At the same time, Nestlé is restructuring its water brands, including Perrier and Vittel, into a separate entity. These moves highlight a clear trend: brand restructuring is becoming essential to remain competitive.
But how do you determine which brands become core brands? And how do you maintain flexibility for future growth?
The answer lies in the strength of a strategic brand architecture. By focusing their portfolio, companies can strengthen their core brands, maximize marketing efforts, and stay relevant in a rapidly changing market. But how can your company apply these lessons? And what are the essential steps to strategically manage your brands?
The Complexity of Brand Portfolios
Managing a brand portfolio is an art in itself. Many companies face critical strategic decisions: consolidate or expand?
Major players like Unilever and Nestlé often opt for consolidation, merging or divesting brands. From a cost and operational perspective, this can seem like an attractive choice: fewer brands mean less complexity and greater focus on core activities. However, consolidation isn’t always the best answer. A shifting market sometimes demands boldness and vision—the courage to create a new brand, explore a different positioning, and invest in growth.
A strong example of this is our collaboration with Arvesta, where we helped streamline their existing brands while also creating space for innovation by developing new brands within their portfolio. This strategy not only delivered immediate benefits, such as improved positioning and greater market segmentation, but also ensured future flexibility.
In a dynamic market, a well-established brand can later be divested or sold. For example, the creation of Equitone for Etex introduced a new brand within the existing portfolio, giving it a unique identity to stand out and differentiate itself for potential partners or buyers.
Similarly, to allow the outdoor taps in Aqualex's portfolio to stand more independently, we assisted in creating a separate entity for this product line under the name ‘ALASQ.’ This repositioning not only gave the outdoor taps their own identity but also allowed them to establish a stronger profile within a specific market, all while maintaining the core essence of the Aqualex brand.
When managing brand portfolios, we often encounter three major challenges:
- Fragmentation: How do you prevent brands from overlapping and diluting resources?

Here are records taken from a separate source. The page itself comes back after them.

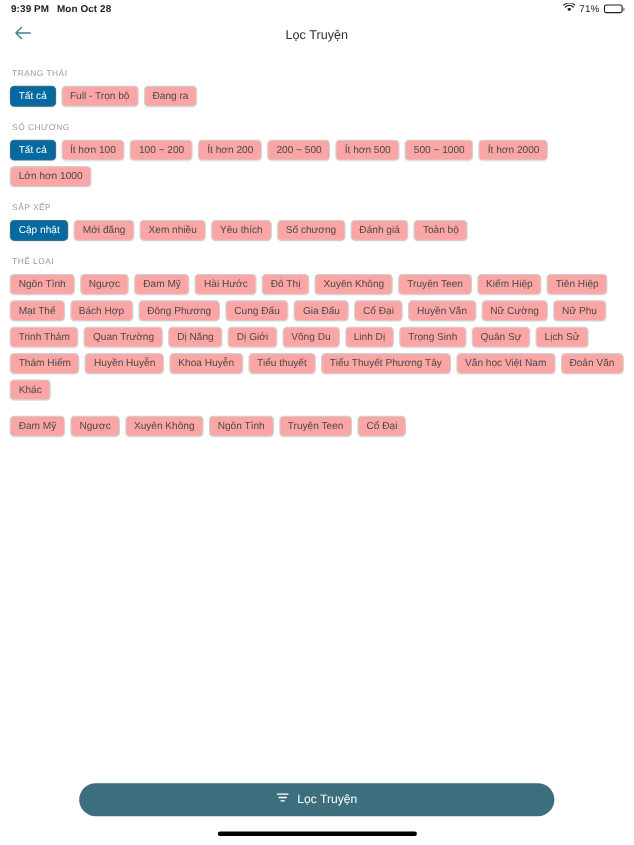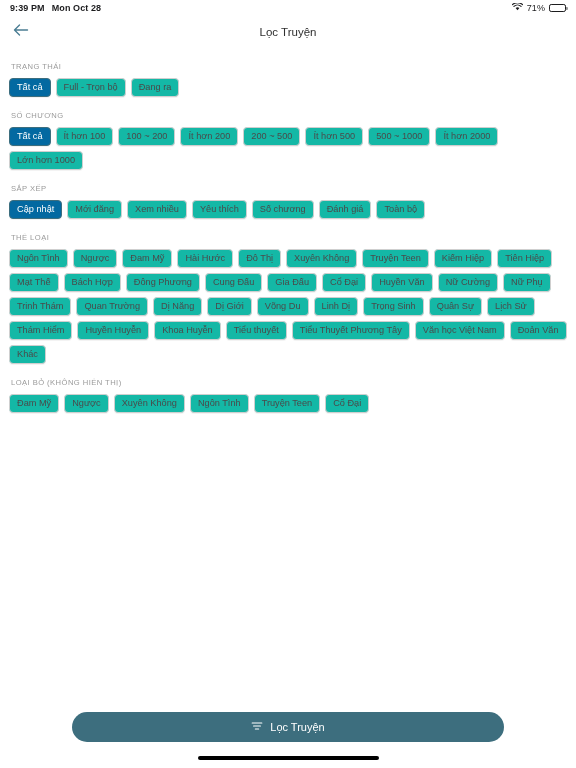"Full - Trọn bộ" .chip { background: #14b8a6 -> #fca5a5 }
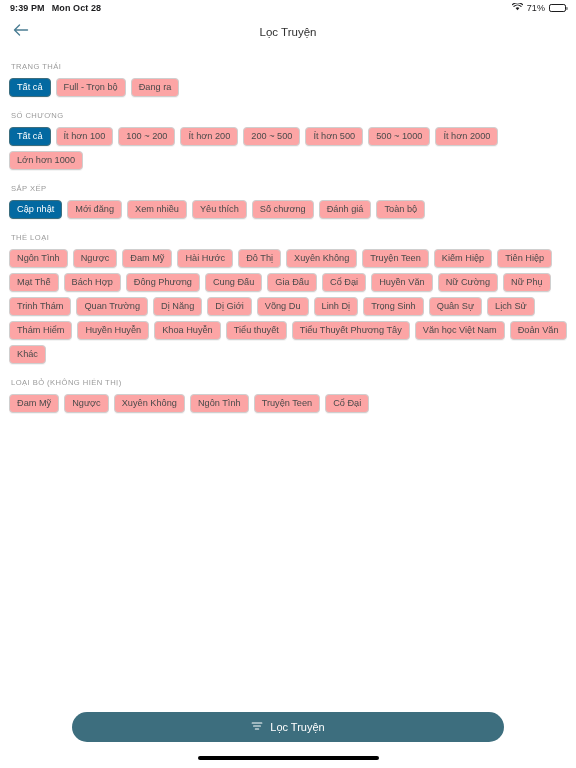"LOẠI BỎ (KHÔNG HIỂN THỊ)" div.section-title { html: <div>LOẠI BỎ (KHÔNG HIỂN THỊ)</div> -> none }
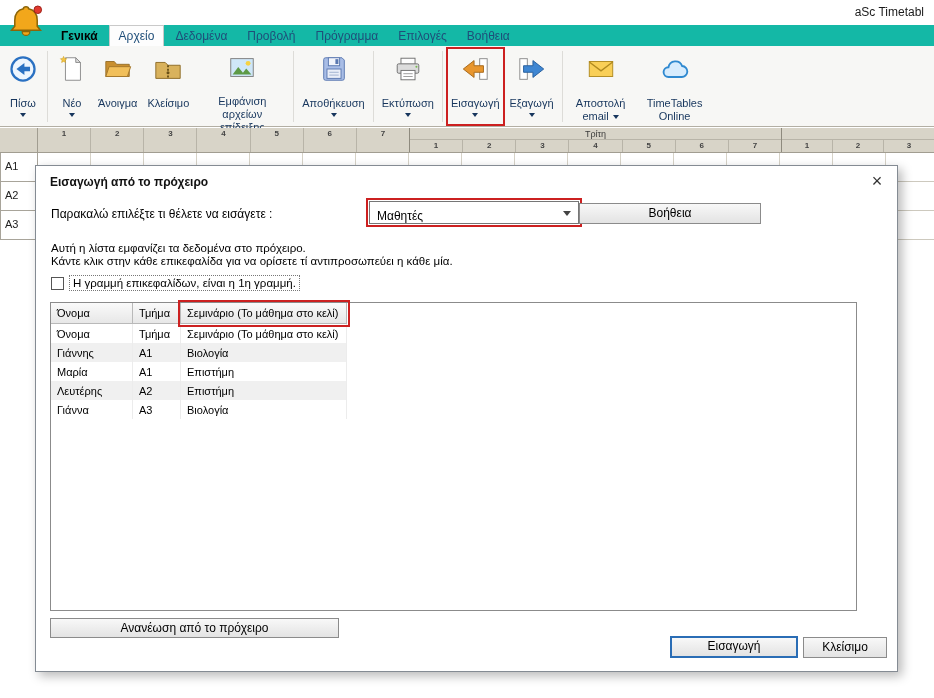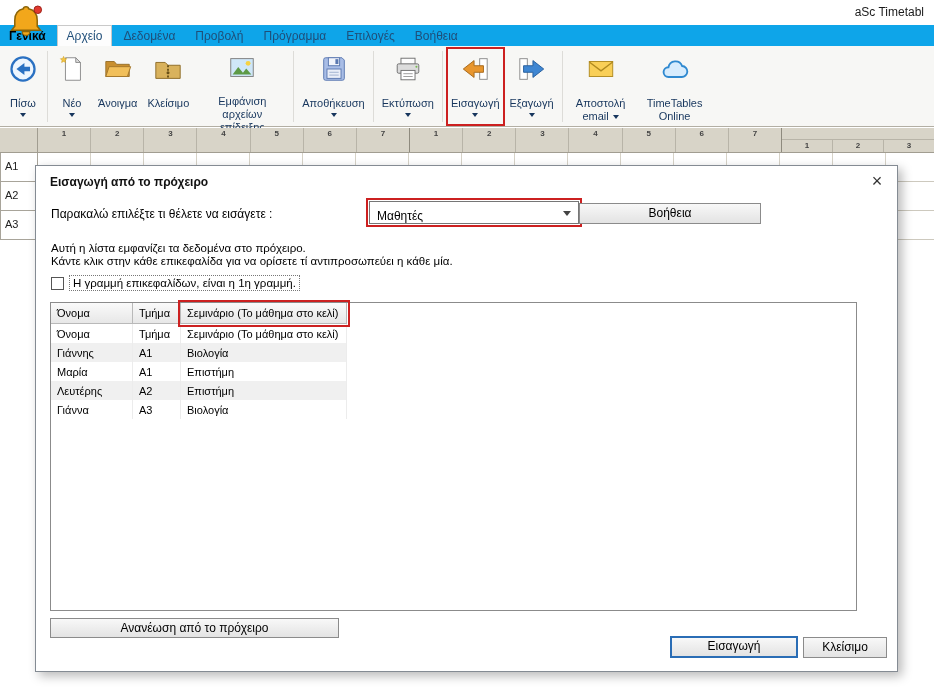"Γενικά" .tabbar { background: #0ea5e9 -> #14b8a6; padding-left: none -> 52px }
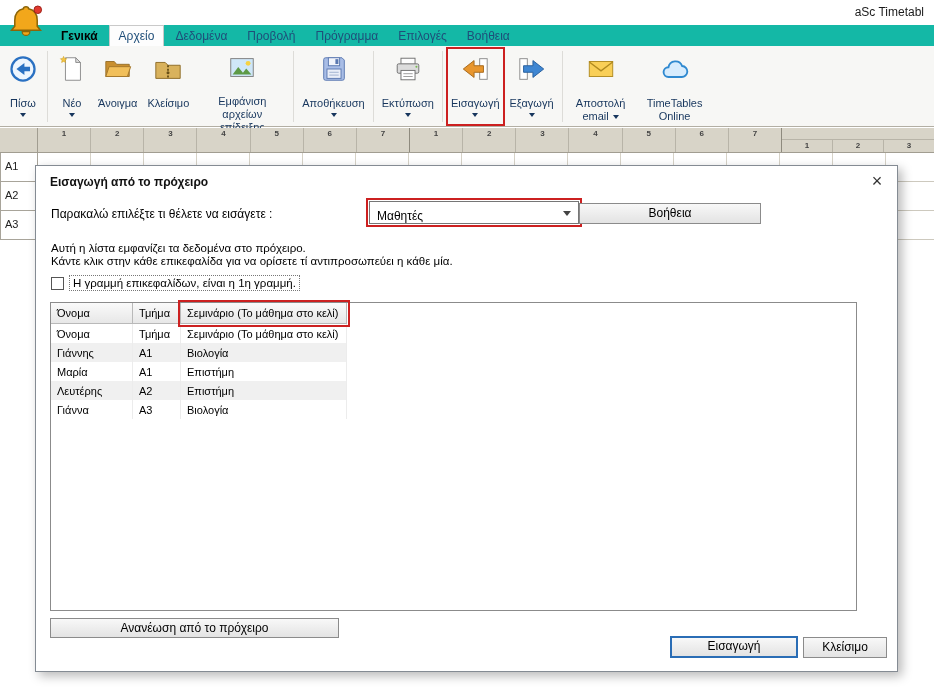"Τρίτη" div.tt-day-name { html: none -> <div>Τρίτη</div> }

- Synergy: How do you ensure brands complement each other rather than compete?
- Flexibility: How do you anticipate future growth or changes in the market?
We believe that a strategic balance between consolidation and creation is key. By making clear choices and organizing your brand portfolio around core brands and supporting brands, you not only build a strong brand but also secure a resilient future.
Tips to Optimize Your Brands
- Start with an Audit: Map out your brands and evaluate their current value and potential. Understanding where each brand stands is the first step to optimizing your portfolio.
- Focus on Core Brands: Allocate your resources to the brands that deliver the most value. This doesn’t always mean the brands with the highest revenue but those with the greatest strategic impact.
- Plan Ahead: Protect your brand portfolio for future activities and remain prepared for change. As we've seen with our clients, flexibility is key—creating space for both growth and strategic divestments ensures long-term success.